**What the task asks:**
From the entries below, copy each line in which the word "Earrings" occurs.

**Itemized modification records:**
......
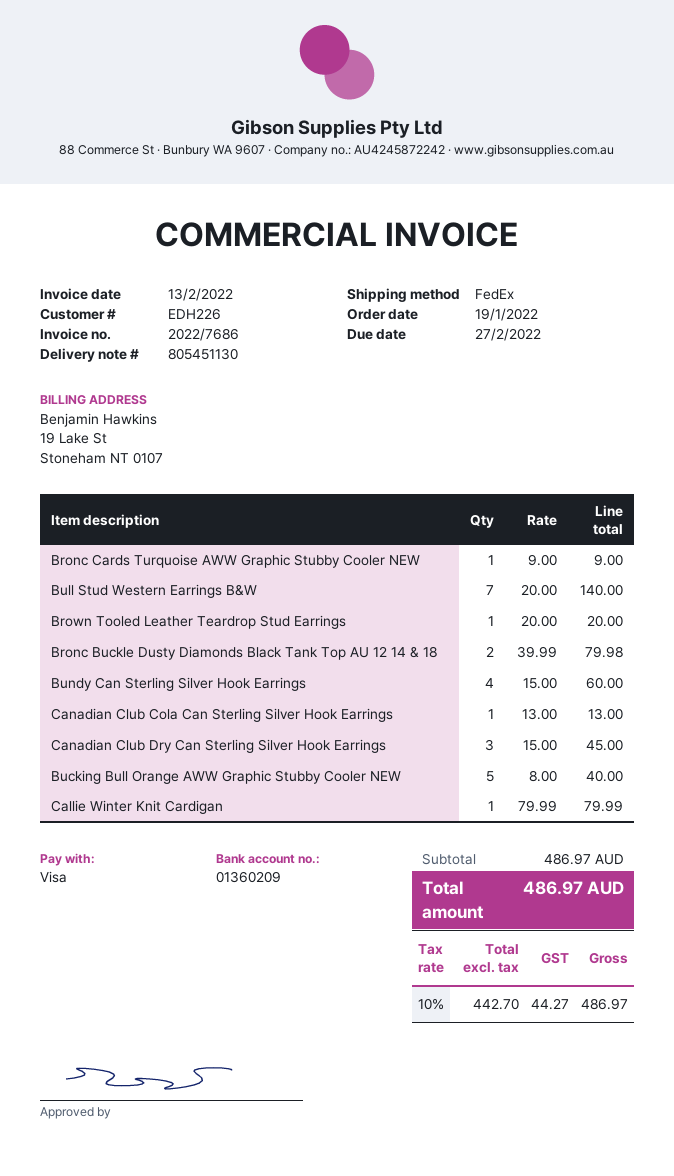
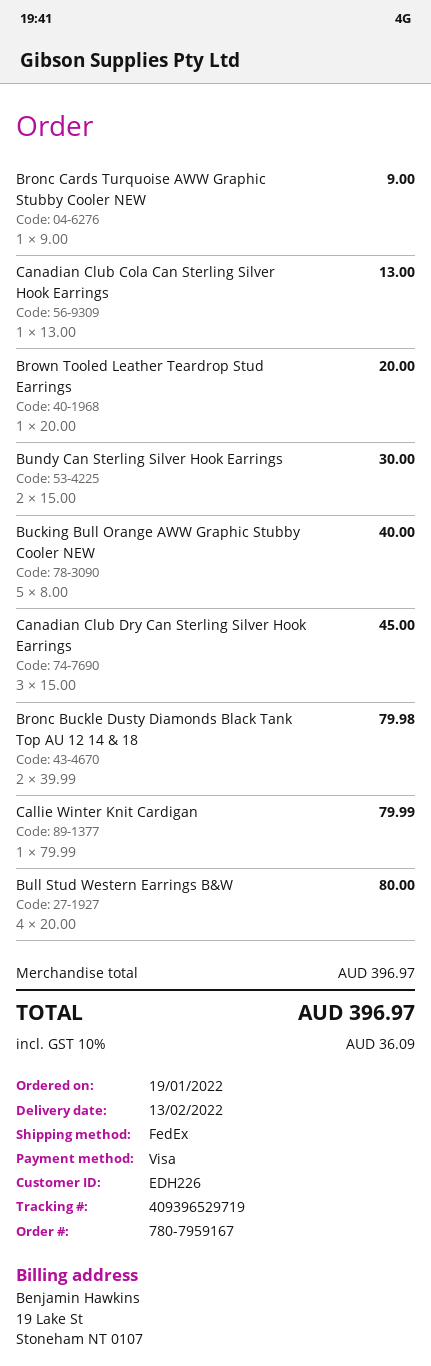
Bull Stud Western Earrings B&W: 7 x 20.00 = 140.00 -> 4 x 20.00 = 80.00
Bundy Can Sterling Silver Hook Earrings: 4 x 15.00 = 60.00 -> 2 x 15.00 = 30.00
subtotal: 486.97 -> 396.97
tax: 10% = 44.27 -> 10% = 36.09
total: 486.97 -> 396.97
......
**Exercise result:**
Bull Stud Western Earrings B&W: 7 x 20.00 = 140.00 -> 4 x 20.00 = 80.00
Bundy Can Sterling Silver Hook Earrings: 4 x 15.00 = 60.00 -> 2 x 15.00 = 30.00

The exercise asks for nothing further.